- Activity: Could you write out the records below exactly as they appear?

- Record set:
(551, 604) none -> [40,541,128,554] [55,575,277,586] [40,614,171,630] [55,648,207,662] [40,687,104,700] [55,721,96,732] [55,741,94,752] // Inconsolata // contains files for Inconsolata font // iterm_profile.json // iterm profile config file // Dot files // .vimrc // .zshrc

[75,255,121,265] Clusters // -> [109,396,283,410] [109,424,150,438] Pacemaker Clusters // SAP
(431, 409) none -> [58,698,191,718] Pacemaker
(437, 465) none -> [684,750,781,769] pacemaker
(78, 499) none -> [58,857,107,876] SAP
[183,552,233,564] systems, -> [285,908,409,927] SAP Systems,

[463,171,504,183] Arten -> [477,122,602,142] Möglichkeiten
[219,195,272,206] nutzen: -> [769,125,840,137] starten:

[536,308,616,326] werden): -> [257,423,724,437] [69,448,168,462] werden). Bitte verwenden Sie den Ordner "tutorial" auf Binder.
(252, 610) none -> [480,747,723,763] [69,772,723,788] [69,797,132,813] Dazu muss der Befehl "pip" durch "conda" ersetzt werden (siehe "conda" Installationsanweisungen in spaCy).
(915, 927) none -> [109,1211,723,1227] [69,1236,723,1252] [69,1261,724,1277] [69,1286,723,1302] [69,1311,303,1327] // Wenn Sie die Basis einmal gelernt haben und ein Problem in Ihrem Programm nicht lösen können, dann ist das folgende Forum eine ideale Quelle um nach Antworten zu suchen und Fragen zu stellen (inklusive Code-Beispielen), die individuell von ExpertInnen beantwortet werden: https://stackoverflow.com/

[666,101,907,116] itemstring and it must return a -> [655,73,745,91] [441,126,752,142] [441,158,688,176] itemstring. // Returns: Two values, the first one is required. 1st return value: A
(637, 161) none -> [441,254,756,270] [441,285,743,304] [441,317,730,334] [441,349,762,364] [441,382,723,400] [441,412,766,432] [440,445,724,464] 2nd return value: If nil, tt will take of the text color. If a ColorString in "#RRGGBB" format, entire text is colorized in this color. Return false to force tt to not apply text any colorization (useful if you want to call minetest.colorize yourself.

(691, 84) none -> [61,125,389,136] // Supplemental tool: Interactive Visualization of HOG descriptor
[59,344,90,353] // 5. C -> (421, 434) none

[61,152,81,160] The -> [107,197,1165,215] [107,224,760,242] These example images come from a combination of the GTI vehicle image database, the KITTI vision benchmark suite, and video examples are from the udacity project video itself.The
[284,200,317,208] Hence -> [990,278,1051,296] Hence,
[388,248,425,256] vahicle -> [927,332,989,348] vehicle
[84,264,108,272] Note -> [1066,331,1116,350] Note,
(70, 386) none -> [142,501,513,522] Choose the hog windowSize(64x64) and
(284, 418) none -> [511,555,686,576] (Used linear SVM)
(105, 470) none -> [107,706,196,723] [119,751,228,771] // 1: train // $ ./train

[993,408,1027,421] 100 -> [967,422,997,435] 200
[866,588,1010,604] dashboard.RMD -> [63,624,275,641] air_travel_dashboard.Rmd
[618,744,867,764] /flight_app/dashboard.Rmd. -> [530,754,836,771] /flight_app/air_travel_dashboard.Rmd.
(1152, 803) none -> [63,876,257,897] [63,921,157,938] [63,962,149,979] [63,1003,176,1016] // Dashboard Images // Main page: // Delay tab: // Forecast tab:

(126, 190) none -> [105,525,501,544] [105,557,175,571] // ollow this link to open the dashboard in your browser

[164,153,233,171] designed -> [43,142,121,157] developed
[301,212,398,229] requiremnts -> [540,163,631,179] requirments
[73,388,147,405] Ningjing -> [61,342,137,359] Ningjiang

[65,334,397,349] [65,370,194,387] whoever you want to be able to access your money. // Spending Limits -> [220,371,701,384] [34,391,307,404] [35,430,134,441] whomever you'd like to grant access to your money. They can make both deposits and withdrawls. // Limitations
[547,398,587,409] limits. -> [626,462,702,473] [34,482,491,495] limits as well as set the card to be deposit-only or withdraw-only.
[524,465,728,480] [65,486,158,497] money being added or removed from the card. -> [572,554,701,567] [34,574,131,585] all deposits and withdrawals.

- Result of this task:
(551, 604) none -> [40,541,128,554] [55,575,277,586] [40,614,171,630] [55,648,207,662] [40,687,104,700] [55,721,96,732] [55,741,94,752] // Inconsolata // contains files for Inconsolata font // iterm_profile.json // iterm profile config file // Dot files // .vimrc // .zshrc

[75,255,121,265] Clusters // -> [109,396,283,410] [109,424,150,438] Pacemaker Clusters // SAP
(431, 409) none -> [58,698,191,718] Pacemaker
(437, 465) none -> [684,750,781,769] pacemaker
(78, 499) none -> [58,857,107,876] SAP
[183,552,233,564] systems, -> [285,908,409,927] SAP Systems,

[463,171,504,183] Arten -> [477,122,602,142] Möglichkeiten
[219,195,272,206] nutzen: -> [769,125,840,137] starten:

[536,308,616,326] werden): -> [257,423,724,437] [69,448,168,462] werden). Bitte verwenden Sie den Ordner "tutorial" auf Binder.
(252, 610) none -> [480,747,723,763] [69,772,723,788] [69,797,132,813] Dazu muss der Befehl "pip" durch "conda" ersetzt werden (siehe "conda" Installationsanweisungen in spaCy).
(915, 927) none -> [109,1211,723,1227] [69,1236,723,1252] [69,1261,724,1277] [69,1286,723,1302] [69,1311,303,1327] // Wenn Sie die Basis einmal gelernt haben und ein Problem in Ihrem Programm nicht lösen können, dann ist das folgende Forum eine ideale Quelle um nach Antworten zu suchen und Fragen zu stellen (inklusive Code-Beispielen), die individuell von ExpertInnen beantwortet werden: https://stackoverflow.com/

[666,101,907,116] itemstring and it must return a -> [655,73,745,91] [441,126,752,142] [441,158,688,176] itemstring. // Returns: Two values, the first one is required. 1st return value: A
(637, 161) none -> [441,254,756,270] [441,285,743,304] [441,317,730,334] [441,349,762,364] [441,382,723,400] [441,412,766,432] [440,445,724,464] 2nd return value: If nil, tt will take of the text color. If a ColorString in "#RRGGBB" format, entire text is colorized in this color. Return false to force tt to not apply text any colorization (useful if you want to call minetest.colorize yourself.

(691, 84) none -> [61,125,389,136] // Supplemental tool: Interactive Visualization of HOG descriptor
[59,344,90,353] // 5. C -> (421, 434) none

[61,152,81,160] The -> [107,197,1165,215] [107,224,760,242] These example images come from a combination of the GTI vehicle image database, the KITTI vision benchmark suite, and video examples are from the udacity project video itself.The
[284,200,317,208] Hence -> [990,278,1051,296] Hence,
[388,248,425,256] vahicle -> [927,332,989,348] vehicle
[84,264,108,272] Note -> [1066,331,1116,350] Note,
(70, 386) none -> [142,501,513,522] Choose the hog windowSize(64x64) and
(284, 418) none -> [511,555,686,576] (Used linear SVM)
(105, 470) none -> [107,706,196,723] [119,751,228,771] // 1: train // $ ./train

[993,408,1027,421] 100 -> [967,422,997,435] 200
[866,588,1010,604] dashboard.RMD -> [63,624,275,641] air_travel_dashboard.Rmd
[618,744,867,764] /flight_app/dashboard.Rmd. -> [530,754,836,771] /flight_app/air_travel_dashboard.Rmd.
(1152, 803) none -> [63,876,257,897] [63,921,157,938] [63,962,149,979] [63,1003,176,1016] // Dashboard Images // Main page: // Delay tab: // Forecast tab:

(126, 190) none -> [105,525,501,544] [105,557,175,571] // ollow this link to open the dashboard in your browser

[164,153,233,171] designed -> [43,142,121,157] developed
[301,212,398,229] requiremnts -> [540,163,631,179] requirments
[73,388,147,405] Ningjing -> [61,342,137,359] Ningjiang

[65,334,397,349] [65,370,194,387] whoever you want to be able to access your money. // Spending Limits -> [220,371,701,384] [34,391,307,404] [35,430,134,441] whomever you'd like to grant access to your money. They can make both deposits and withdrawls. // Limitations
[547,398,587,409] limits. -> [626,462,702,473] [34,482,491,495] limits as well as set the card to be deposit-only or withdraw-only.
[524,465,728,480] [65,486,158,497] money being added or removed from the card. -> [572,554,701,567] [34,574,131,585] all deposits and withdrawals.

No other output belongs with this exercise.